亡國の孤城Ⅱ ~デイファレト・無人の玉座~

―――…この少年は。

この小さな男の子は。



私の子供を、殺すと言う。


私の、掛け替えの無い宝物を壊すと、私に言っている。




…そんな…馬鹿な事があってなるものか。
理不尽な神に捨てられ、全てに裏切られ、そして邪魔だと言わんばかりに刃を向けられて。


そんなこと、私は、許さない。

許さない。

許せない。

許すなんて、有り得ない。





あの子の目指していた、夢見ていた未来が、目の前の少年にそっくりそのまま委ねられていく。

何故、この子なのかしら。
この子がいなければ、あの子は輝く事が出来ただろうか。

そうだ……この子さえいなければ。

この子さえ、いなくなれば。


………人殺しなんて、やった事がない。やろうとも思った事がない。
だけど、今私は、あの子のためにやらなければならない。
きっと、簡単だ。直ぐに終わる。
簡単。とても簡単。

沸き上がるこの感情を、憎悪に変えてしまえば。

とても、簡単。







簡単な、筈なのに。























「―――……ど…うして……貴方…な…の…」


―――カラン…と、一本の鈍い光沢が、冷たい大理石に音を立てて落ちた。
軽く跳ねたそれは、肩を震わせながら咽び泣くサリッサの傍らに転がり、月明かりから逃れる様に暗がりに滑り込んだ。

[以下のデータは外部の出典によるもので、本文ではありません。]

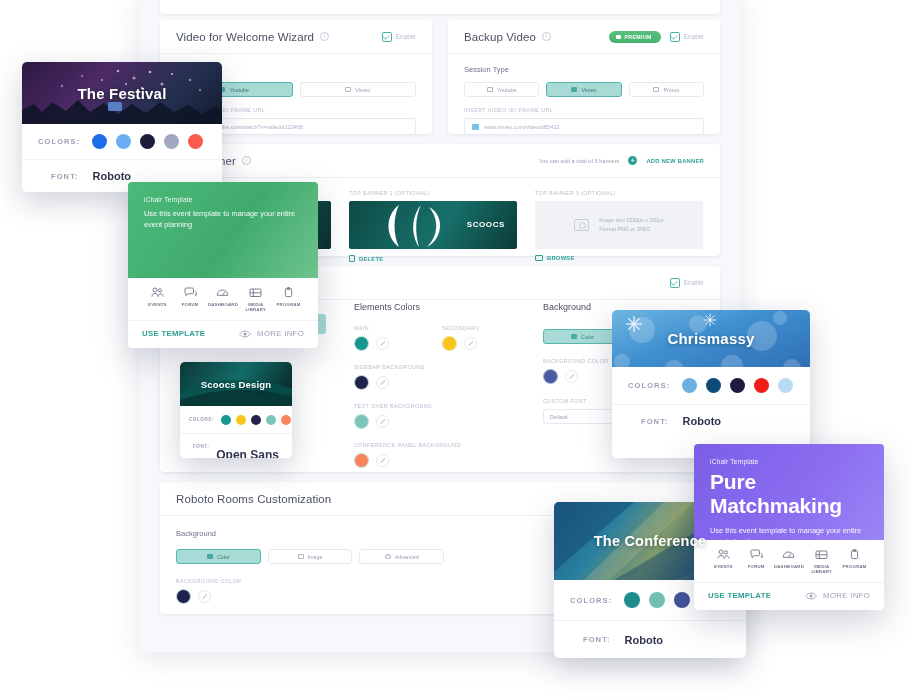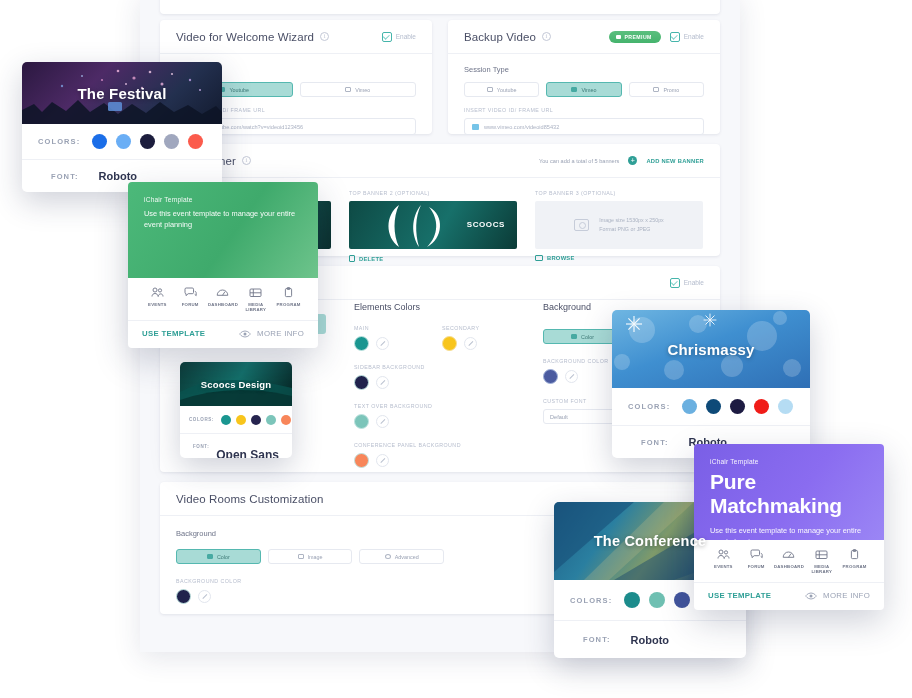--- a/index.html
+++ b/index.html
@@ -112,21 +112,21 @@
   }
   .tpl-hero { position:relative; display:flex; align-items:center; justify-content:center; }
   .tpl-hero h3 {
     color:#fff; font-weight:bold; letter-spacing:.2px;
     text-shadow:0 1px 4px rgba(0,0,0,.35); position:relative; z-index:2;
   }
   .tpl-row { display:flex; align-items:center; padding:0 16px; }
   .tpl-lb { font-size:7.5px; color:#9aa2b4; letter-spacing:1.1px; font-weight:bold; }
   .dots { display:flex; gap:9px; margin-left:12px; }
   .dot { border-radius:50%; }
-  .tpl-font { font-size:11px; font-weight:bold; color:#2f3550; margin-left:20px; }
+  .tpl-font { font-size:11px; font-weight:bold; color:#2f3550; margin-left:14px; }
   .tpl-div { height:1px; background:#eef0f5; }
 
   
   .it-card { position:absolute; border-radius:4px; overflow:hidden;
     box-shadow:0 12px 34px rgba(35,45,80,.22); background:#fff; }
   .it-hero { padding:14px 16px 18px; color:#fff; }
   .it-kicker { font-size:6.6px; opacity:.92; letter-spacing:.2px; margin-bottom:5px; }
   .it-title { font-size:20px; font-weight:bold; letter-spacing:-.2px; margin-bottom:7px; }
   .it-sub { font-size:7.4px; line-height:1.55; opacity:.95; }
   .it-icons { display:flex; justify-content:space-between; padding:9px 13px 8px; }
@@ -350,21 +350,21 @@
           <div class="micro-lb">CUSTOM FONT</div>
           <div class="sel-box" style="margin-top:5px;width:148px;">
             <span>Default</span>
           </div>
         </div>
       </div>
     </div>
 
     <div class="card-box" style="position:absolute;left:20px;top:490px;width:560px;height:132px;">
       <div class="card-head">
-        <span class="card-title">Video Rooms Customization</span>
+        <span class="card-title">Roboto Rooms Customization</span>
         <div class="head-right">
           <div class="enable-wrap">
             <span class="chk"></span>
           </div>
         </div>
       </div>
       <div style="padding:13px 16px;">
         <div class="field-lb">Background</div>
         <div class="seg-row" style="margin-top:11px;width:268px;">
           <div class="seg on">
@@ -447,21 +447,21 @@
       </span>
     </div>
     <div class="tpl-div"></div>
     <div class="tpl-row" style="height:25px;padding:0 9px;">
       <span class="tpl-lb" style="font-size:4.5px;letter-spacing:.6px;margin-left:4px;">FONT:</span>
       <span class="tpl-font" style="font-size:12px;margin-left:7px;margin-top:17px;">Open Sans</span>
     </div>
   </div>
 
   <div class="tpl-card" style="left:612px;top:310px;width:198px;height:148px;">
-    <div class="tpl-hero" style="height:78px;background:linear-gradient(160deg,#6fb6e2,#3f8fd0 45%,#2f6fb5);">
+    <div class="tpl-hero" style="height:57px;background:linear-gradient(160deg,#6fb6e2,#3f8fd0 45%,#2f6fb5);">
       <svg viewBox="0 0 198 78" width="198" height="78" style="position:absolute;inset:0;">
         <g fill="#ffffff" opacity=".2">
           <circle cx="30" cy="20" r="13"></circle>
             <circle cx="86" cy="14" r="9"></circle>
             <circle cx="150" cy="26" r="15"></circle>
           <circle cx="120" cy="56" r="11"></circle>
             <circle cx="62" cy="60" r="10"></circle>
             <circle cx="180" cy="58" r="9"></circle>
           <circle cx="10" cy="52" r="8"></circle>
             <circle cx="168" cy="8" r="7"></circle>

突き付けられていた敵意の刃は、もうそこには無かった。



簡単な、筈なのに。

この少年は、我が子を亡き者にしようとする、子供の姿をした悪魔なのに。









私はこの子に、憎しみを抱けない。
ちっとも、抱けない。

そんな悲しい事を言う、彼の不器用な微笑が、私は…可哀相で仕方ない。








世界を憎む事は出来ても。

この子は、憎む事が出来ない。












本当に何故……貴方なのかしら。

貴方でないと、いけないのかしら。